La Selección Argentina vuelve a enfrentarse al desafío de un Mundial y lo hace con una situación llamativa en la historia del fútbol internacional. El equipo nacional será el campeón del mundo, en principio, que menos tiempo tuvo el título en sus manos. Serán seis meses menos, ya que en Qatar 2022 la Copa del Mundo se jugó en diciembre y, ahora, el torneo se desarrolla en nuestro invierno: un semestre menos. Esto no es un problema pero es una estadística calendaria. El fútbol, en definitiva, es efímero pero ¡Como pasa el tiempo!.
Parece que fue ayer que más de cinco millones de personas salieron a la calle para festejar, todos unidos, el título de la Selección en Qatar en diciembre y con calor. Hoy el pueblo sale con una movilización a gran escala, pero para despedir a un ídolo. El sentir popular, en definitiva, vive en el rock y en el fútbol. Y, en este caso, al Mundial 2026 quizás por ser -en su mayoría- en Estados Unidos, quizás por la situación económica del país o, incluso, por haber celebrado hace muy poco un título del mundo, parece que le falta adrenalina. El clima no está, pero seguro aparecerá.
MÁS INFO
El paso del tiempo se nota en la cancha para Argentina. Quedó atrás Ángel Di María, porque decidió no jugar más en el equipo, y un par de futbolistas que quedaron afuera por nivel. Sin embargo, la base del equipo de Lionel Scaloni se mantiene. Dibu Martínez, Cuti Romero, Rodrigo De Paul, Alexis Mac Allister, Enzo Fernández y Lionel Messi son la columna vertebral de un once al que se le van sumando futbolistas según la conveniencia. La selección de Lionel Scaloni llega con menos variantes de las óptimas, pero con algunos ases bajo la manga. El ingreso de Nicolás Paz, la dinámica de Giuliano Simeone y el doble nueve de Julián Álvarez con Lautaro Martínez son variantes que pueden aparecer en cualquier momento.
Este Mundial que ya llega -aunque todavía no lo pensemos- tiene en el horizonte otra despedida: la de Lionel Messi.
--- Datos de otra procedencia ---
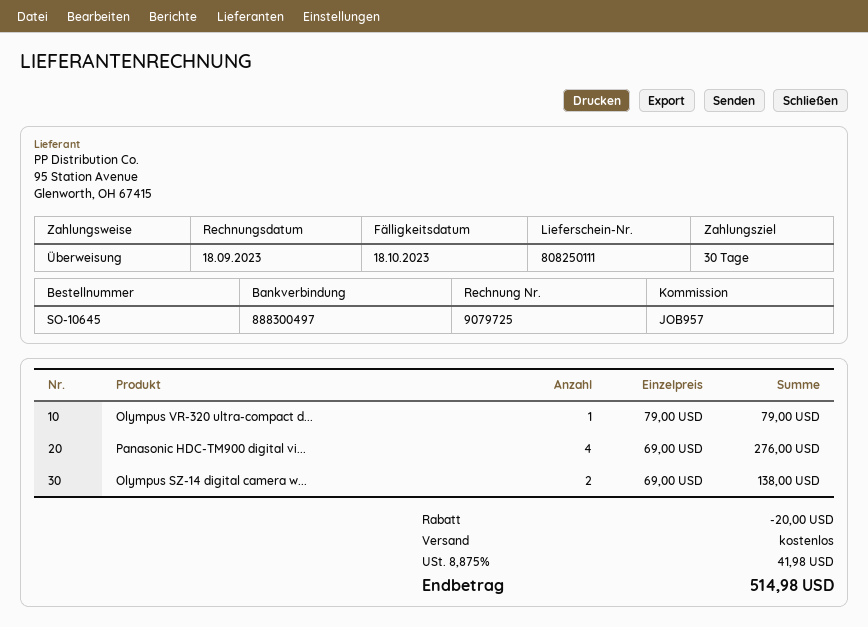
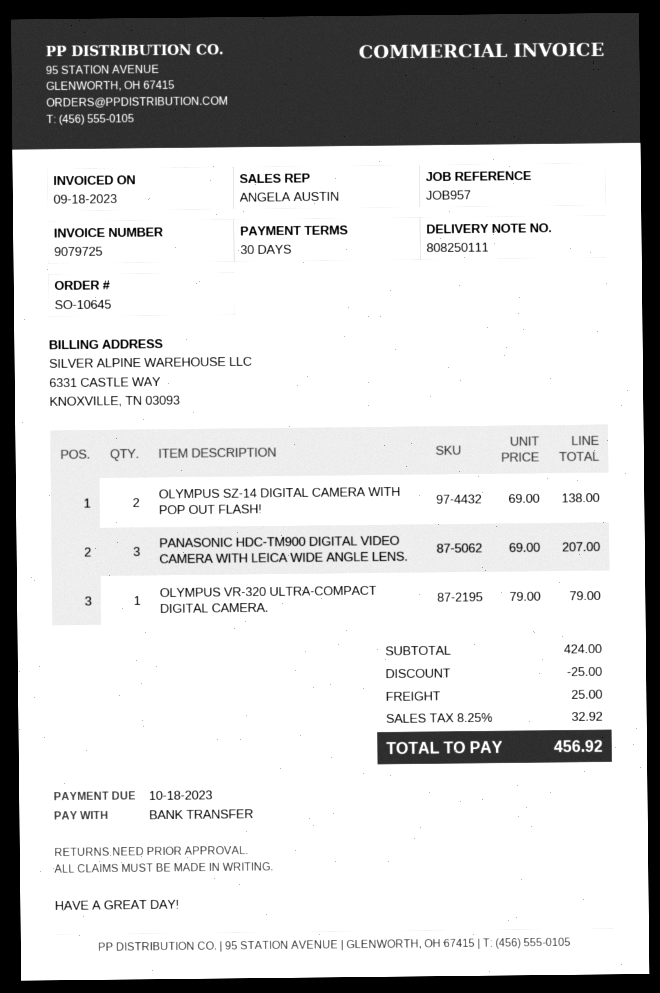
Panasonic HDC-TM900 digital vi...: 4 x 69.00 = 276.00 -> 3 x 69.00 = 207.00
discount: 20.00 -> 25.00
shipping: 0.00 -> 25.00
tax: 8.875% = 41.98 -> 8.25% = 32.92
total: 514.98 -> 456.92

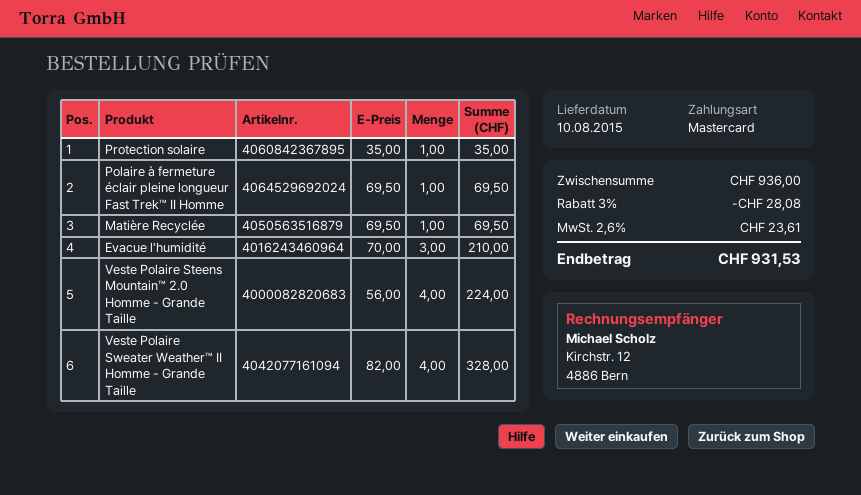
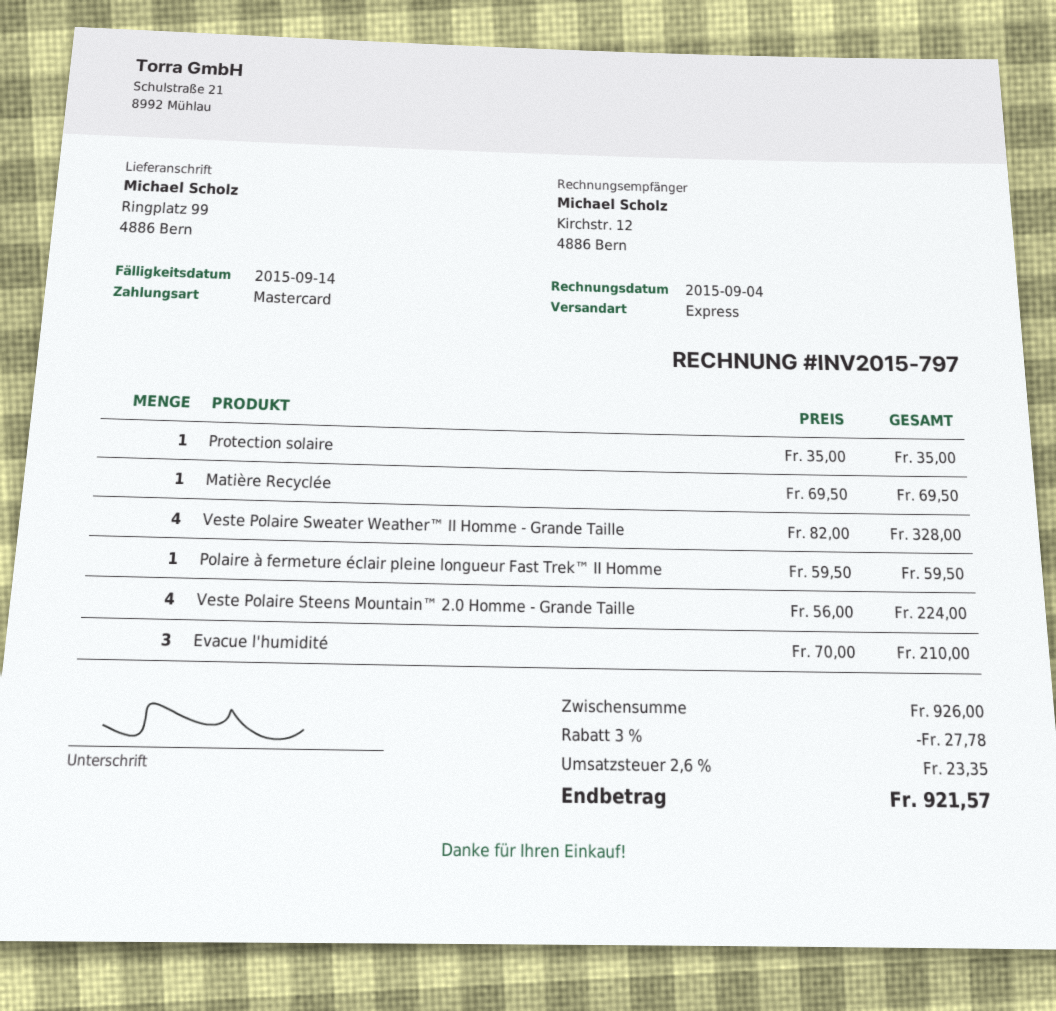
Polaire à fermeture éclair pleine longueur Fast Trek™ II Homme: 1 x 69.50 = 69.50 -> 1 x 59.50 = 59.50
subtotal: 936.00 -> 926.00
discount: 3% = 28.08 -> 3% = 27.78
tax: 2.6% = 23.61 -> 2.6% = 23.35
total: 931.53 -> 921.57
En Estados Unidos, el torneo que no solo lo tiene como figura, sino también como parte fundamental del negocio. Con su sexto Mundial, los flashes, las publicidades y todo lo que rodea al crack del Inter Miami genera dinero. Es que la decisión del crack de jugar en Miami fue también apuntalada por la organización de la Copa del Mundo. Empezar a tener control del fútbol también es tener al mejor futbolista de la historia jugando en su liga. Por ejemplo, el copropietario del Inter, Jorge Mas, reveló que el capitán recibe entre 70 y 80 millones de dólares al año, incluyendo las acciones del jugador. Sumado a los acuerdo comerciales con la televisación.
En la previa del torneo, fue el propio Lionel Scaloni quien dijo, en una conferencia de prensa, que la renovación no es un tema ahora. Sin embargo, después de la Copa del Mundo son muchos los baluartes que tendrán que tener un reemplazo. En Estados Unidos, lógicamente, no será momento para pensar. No obstante, el campeonato que arranca el próximo jueves 11 empieza a tener sabor a despedida de varios y de una generación que devolvió la gloria futbolística a este suelo. Ojalá puedan repetir.